Prevention of Cardiovascular Disease in Women 2016 (2nd Edition)

Cardiovascular disease, till this day, remains the primary cause of mortality globally. Although it affects both genders, a greater emphasis appears to be placed on male patients, who appear to develop the disease at an earlier age compared to females. However, it is also known the incidence of cardiovascular disease in females rapidly rises to match males after menopause. From the National Cardiovascular Disease Registry in Malaysia (2011-2013), it was demonstrated that female patients had a higher in-hospital and 30-day mortality for acute coronary syndrome compared to male patients. Such statistics demand a greater focus being placed, not only on the diagnosis and treatment, but critically on the prevention of cardiovascular disease in women in our
country.

Malaysia has a rising prevalence of cardiovascular risk factors in the population. Diabetes, hypertension and dyslipidaemia afflict both gender groups. Coupled with smoking and other non-communicable cardiovascular risk factors, it is important to place equal emphasis on both gender groups in the effort to prevent cardiovascular disease. The Ministry of Health is committed towards reducing the rates of non-communicable diseases, including those leading to cardiovascular disease, and these Guidelines form an important reference point to all stakeholders.

The advent of newer diagnostic and therapeutic strategies has also provided the opportunity to improve prevention of cardiovascular disease, including in women. Techniques such as multislice computed tomography of the coronary arteries and cardiac magnetic resonance imaging provide the clinician greater options for disease detection, yet each has its limitations. Contemporary strategies such as these will enhance the capacity of the clinician to improve both primary and secondary prevention of cardiovascular disease, augmenting established strategies such as the exercise stress test. Research in cardiovascular medicine has accelerated in recent years, and with such a rapidly expanding evidence base, these updated Guidelines are timely.
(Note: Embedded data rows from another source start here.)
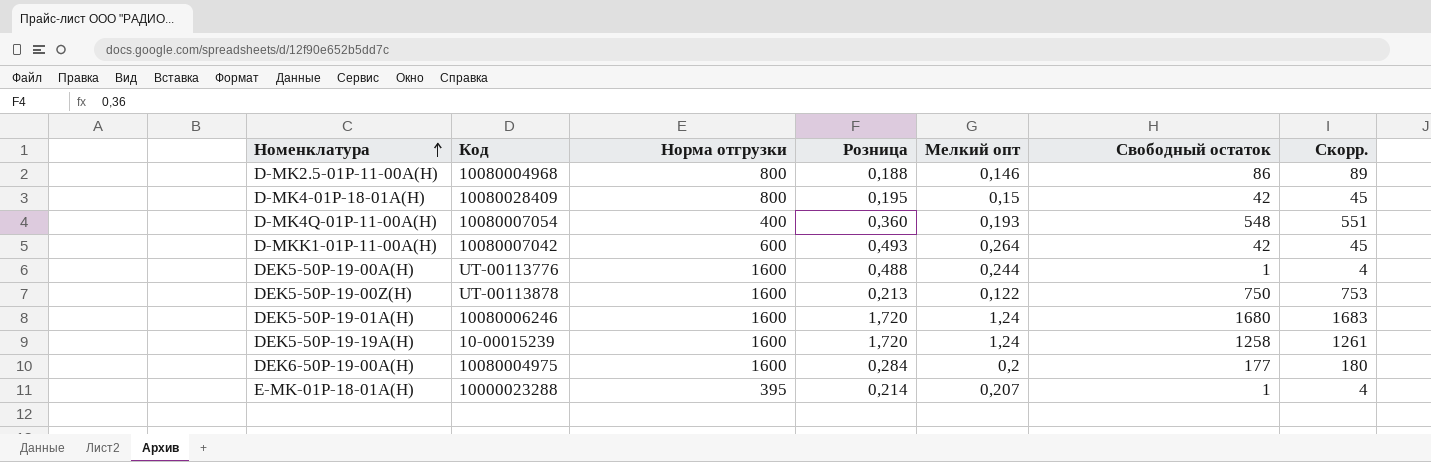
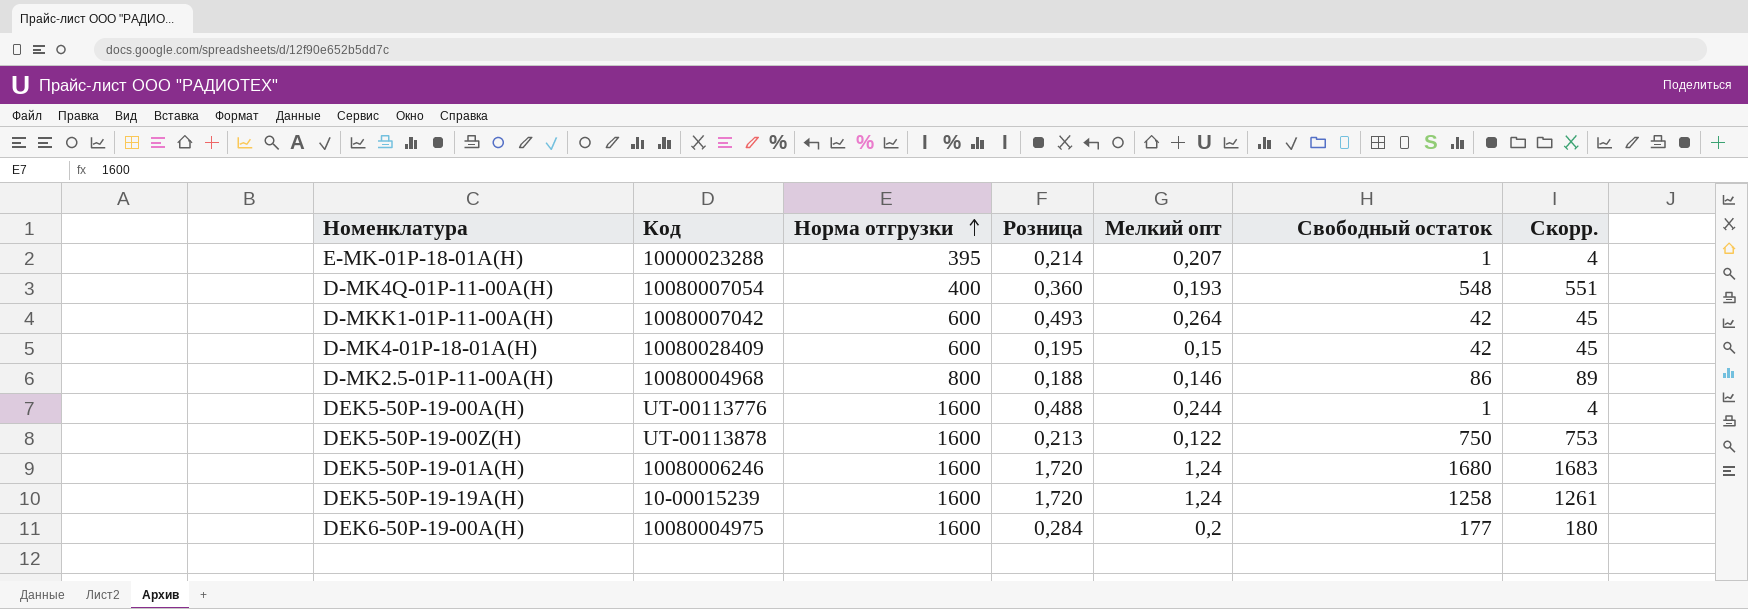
row order: Номенклатура ascending -> Норма отгрузки ascending
D-MK4-01P-18-01A(H) | Норма отгрузки: 800 -> 600

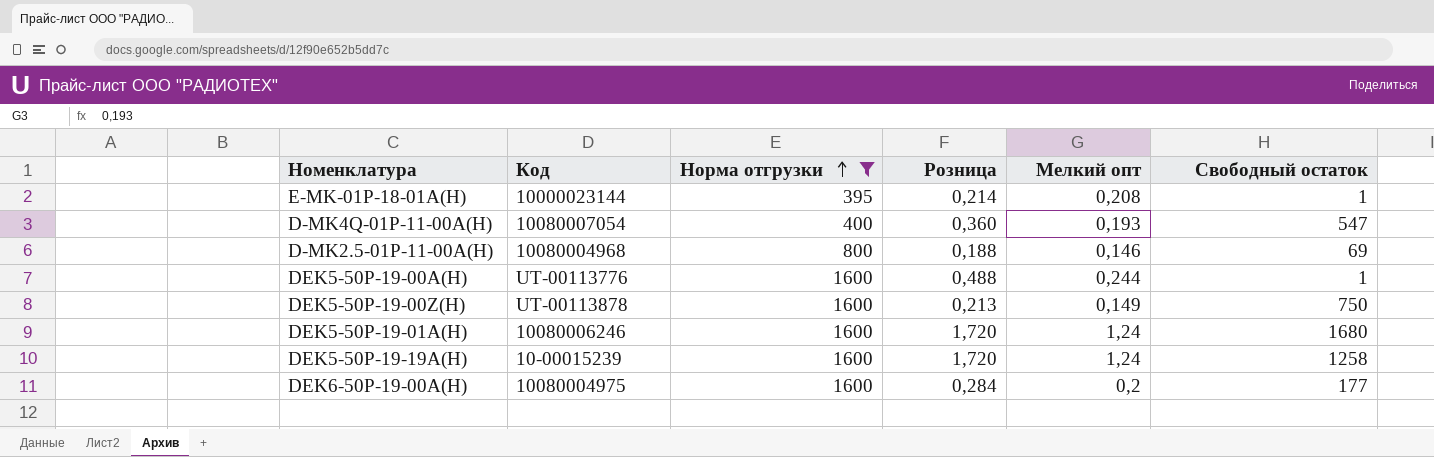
filter: none -> Норма отгрузки != 600
column Скорр. | formula: [Свободный остаток] + 3 -> none
E-MK-01P-18-01A(H) | Код: 10000023288 -> 10000023144
E-MK-01P-18-01A(H) | Мелкий опт: 0,207 -> 0,208
D-MK4Q-01P-11-00A(H) | Свободный остаток: 548 -> 547
D-MK2.5-01P-11-00A(H) | Свободный остаток: 86 -> 69
DEK5-50P-19-00Z(H) | Мелкий опт: 0,122 -> 0,149

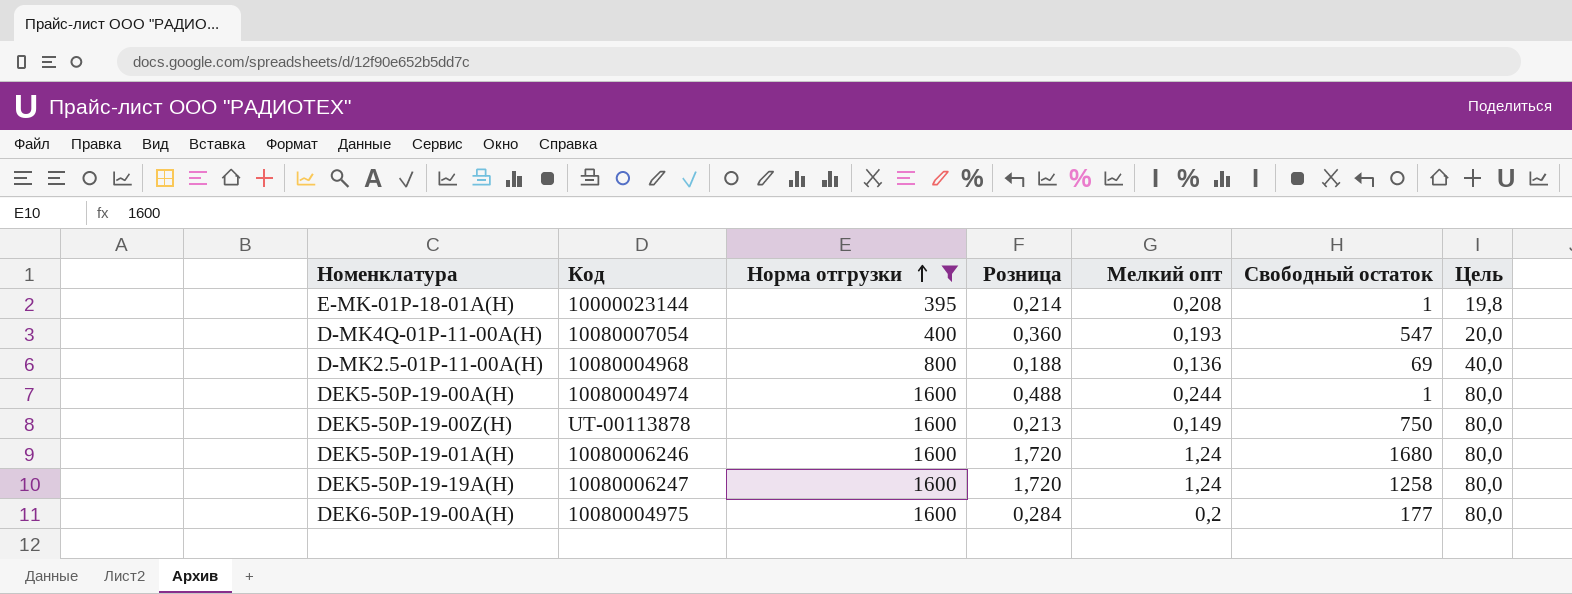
column Цель | formula: none -> [Норма отгрузки] * 0,05
D-MK2.5-01P-11-00A(H) | Мелкий опт: 0,146 -> 0,136
DEK5-50P-19-00A(H) | Код: UT-00113776 -> 10080004974
DEK5-50P-19-19A(H) | Код: 10-00015239 -> 10080006247

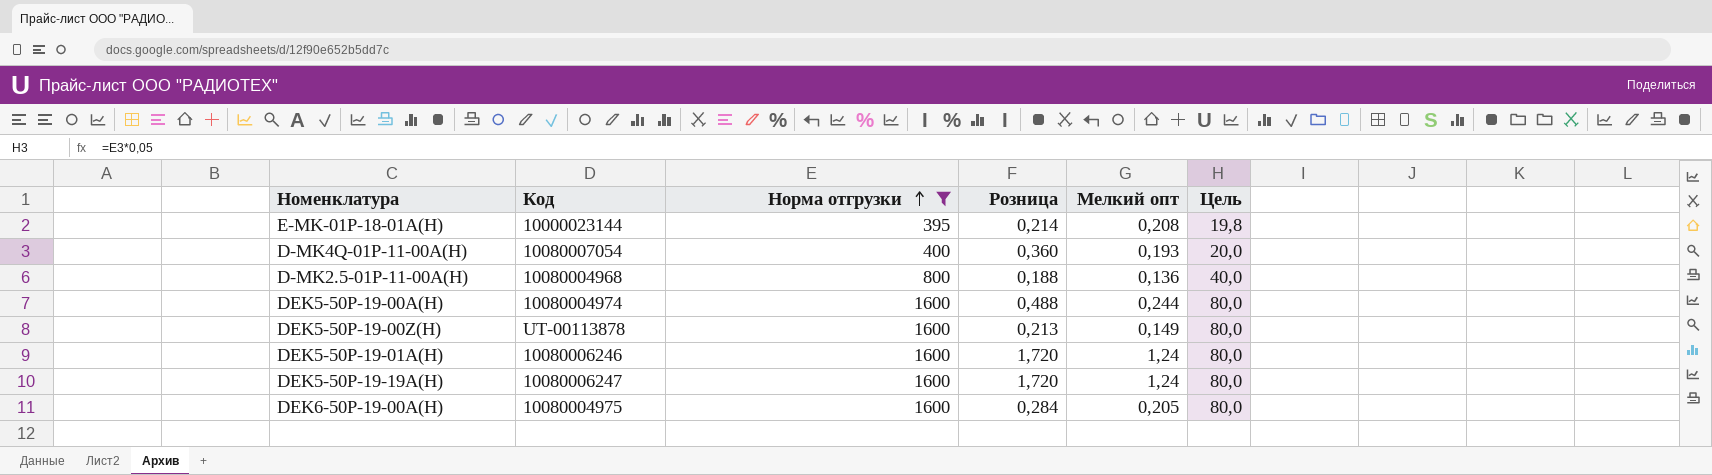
column Свободный остаток | position: 6 -> none
DEK6-50P-19-00A(H) | Мелкий опт: 0,2 -> 0,205

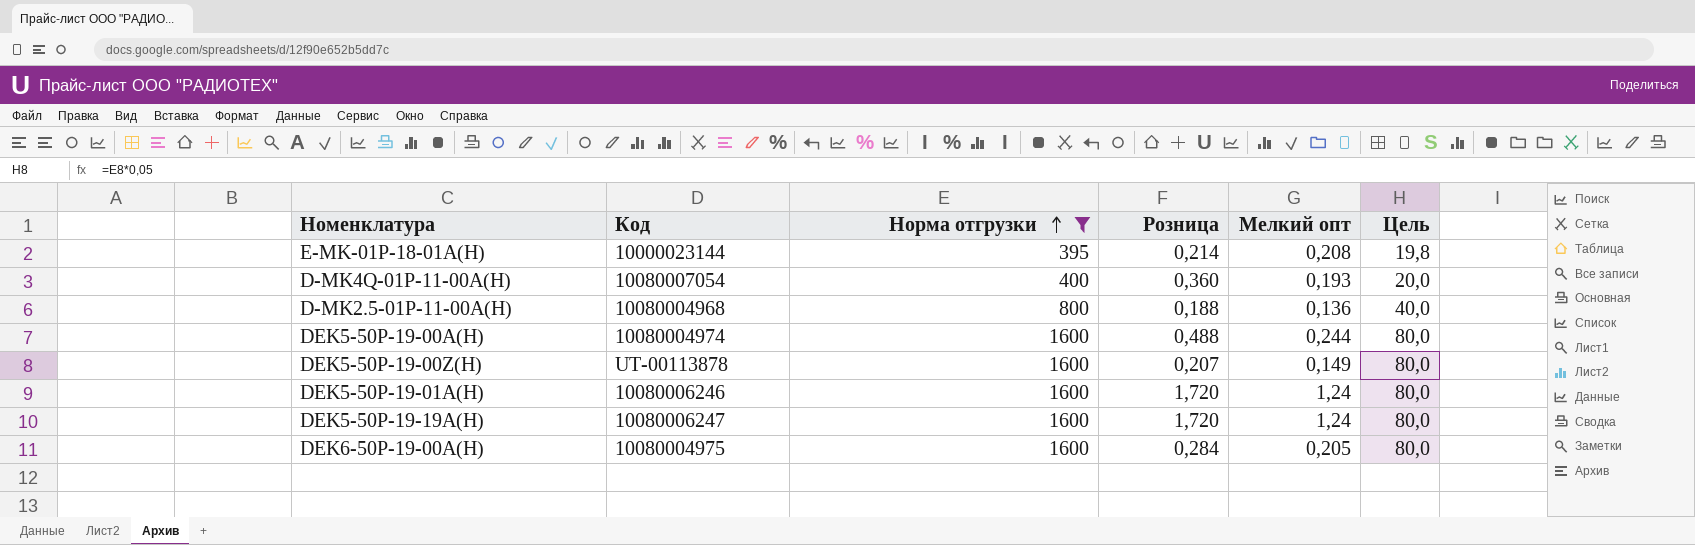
DEK5-50P-19-00Z(H) | Розница: 0,213 -> 0,207

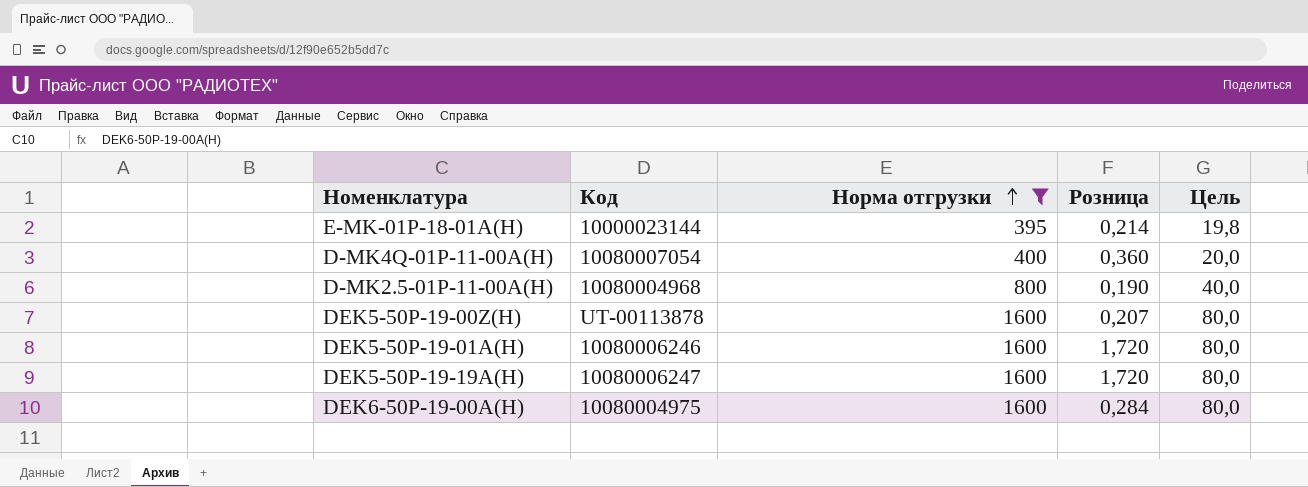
column Мелкий опт | position: 5 -> none
row DEK5-50P-19-00A(H): 10080004974 | 1600 | 0,488 | 0,244 | 80,0 -> none
D-MK2.5-01P-11-00A(H) | Розница: 0,188 -> 0,190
I am therefore grateful to the writing committee chaired by Tan Sri Dato’ Seri Robaayah, who has no doubt put countless hours into the preparation of this Clinical Practice Guidelines, which is now in its second edition. While publication becomes a useful companion for clinicians, I hope it inspires more women to the field of cardiovascular medicine.

 

Datuk Dr. Noor Hisham Bin Abdullah
MD, MS, AM, FAMM

Director-General of Health Malaysia
Ministry of Health Malaysia

 

Statement of intent:

This guideline was developed to be a guide for best clinical practice in the management of cardiovascular diseases in women, based on the best available evidence at the time of development. Specific attempts were made to use local data and publications to ensure local relevance. Adherence to these guidelines does not necessarilylead to the best clinical outcome in individual patient care. Every health care provider is responsible for the management of his/her unique patient based on the clinical presentation and management options available locally.

Review of the guideline:

The guideline is issued in 2016 and will be reviewed in 2021 or earlier if important new evidence becomes available. This is an update to the Clinical Practice Guidelines on Prevention of Heart Disease in Women published in 2008. This CPG supercedes the previous CPG.